Data items:
•••••

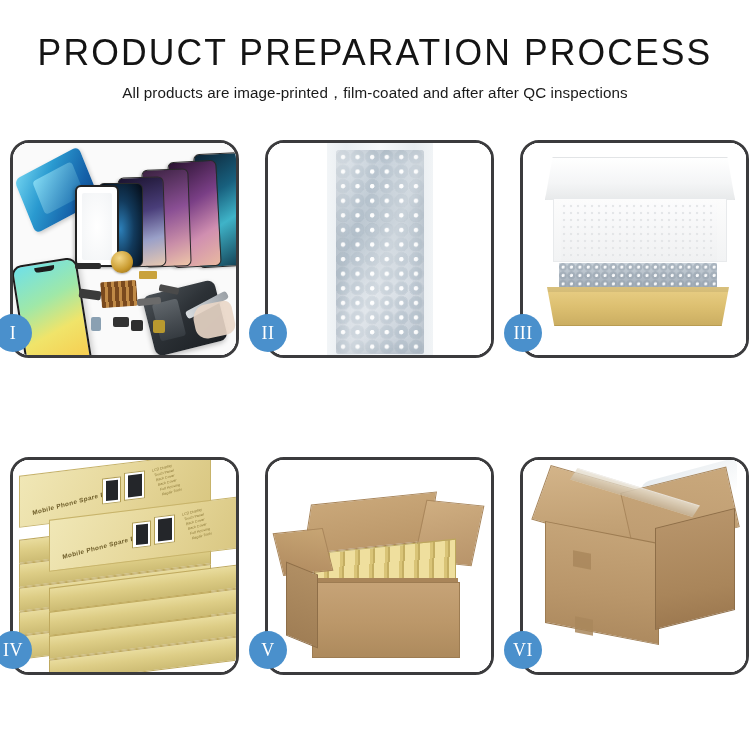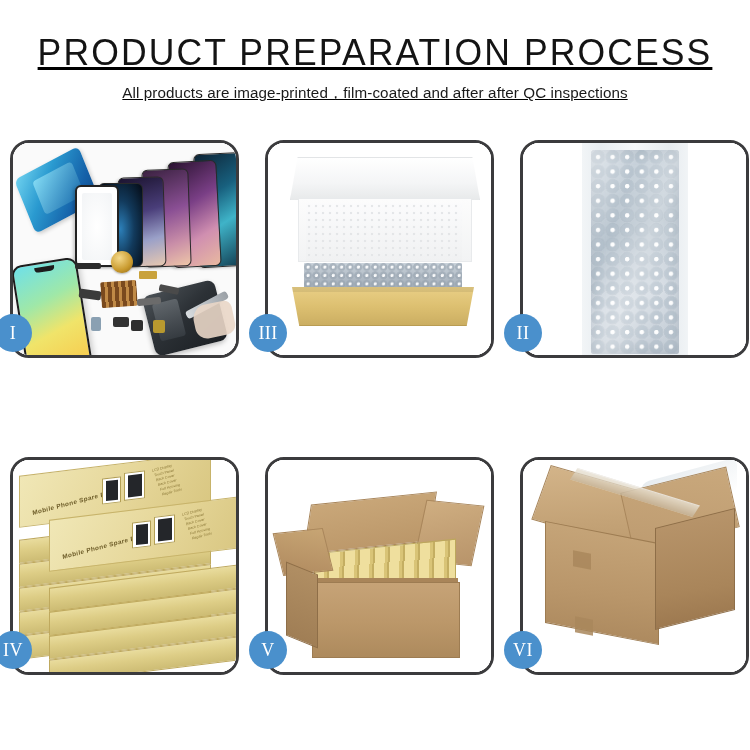--- a/index.html
+++ b/index.html
@@ -20,7 +20,6 @@
     width: 750px;
     padding-top: 34px;
     text-align: center;
-    text-decoration: underline;
   }
   .page-title {
     font-family: "Liberation Sans", sans-serif;

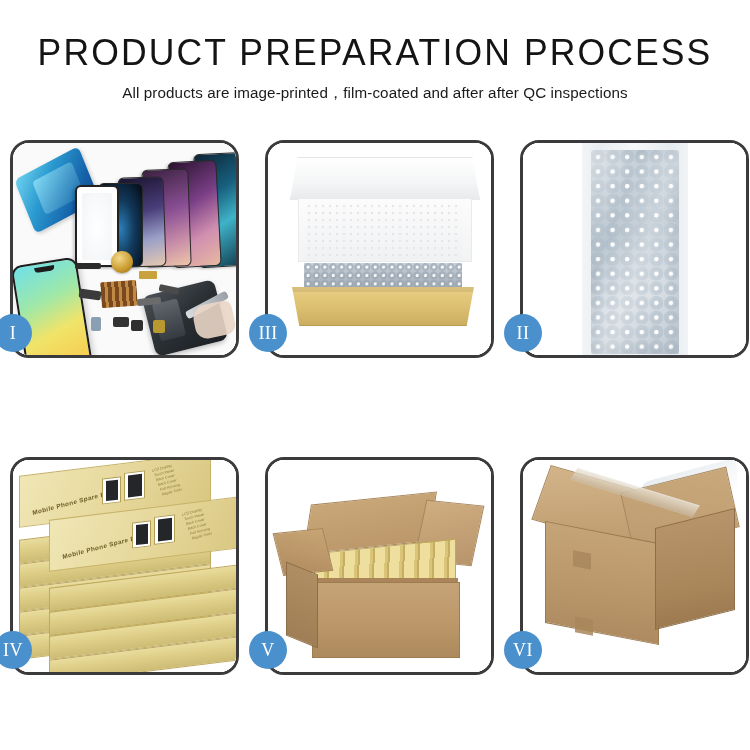--- a/index.html
+++ b/index.html
@@ -400,6 +400,16 @@
 
   <div class="card">
     <div class="card-inner">
+      <div class="scene-bubble">
+        <div class="wrapfilm"></div>
+        <div class="bubbles"></div>
+      </div>
+    </div>
+    <div class="badge">II</div>
+  </div>
+
+  <div class="card">
+    <div class="card-inner">
       <div class="scene-box3">
         <div class="lid3"></div>
         <div class="lid3-body"></div>
@@ -409,16 +419,6 @@
       </div>
     </div>
     <div class="badge">III</div>
-  </div>
-
-  <div class="card">
-    <div class="card-inner">
-      <div class="scene-bubble">
-        <div class="wrapfilm"></div>
-        <div class="bubbles"></div>
-      </div>
-    </div>
-    <div class="badge">II</div>
   </div>
 
   <div class="card">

•••••

**PROBLEM DESCRIPTION**:
Leave the pictures aside and give every entry above again word for word.

**RESULT FOR THIS TASK**:
--- a/index.html
+++ b/index.html
@@ -20,7 +20,6 @@
     width: 750px;
     padding-top: 34px;
     text-align: center;
-    text-decoration: underline;
   }
   .page-title {
     font-family: "Liberation Sans", sans-serif;

--- a/index.html
+++ b/index.html
@@ -400,6 +400,16 @@
 
   <div class="card">
     <div class="card-inner">
+      <div class="scene-bubble">
+        <div class="wrapfilm"></div>
+        <div class="bubbles"></div>
+      </div>
+    </div>
+    <div class="badge">II</div>
+  </div>
+
+  <div class="card">
+    <div class="card-inner">
       <div class="scene-box3">
         <div class="lid3"></div>
         <div class="lid3-body"></div>
@@ -409,16 +419,6 @@
       </div>
     </div>
     <div class="badge">III</div>
-  </div>
-
-  <div class="card">
-    <div class="card-inner">
-      <div class="scene-bubble">
-        <div class="wrapfilm"></div>
-        <div class="bubbles"></div>
-      </div>
-    </div>
-    <div class="badge">II</div>
   </div>
 
   <div class="card">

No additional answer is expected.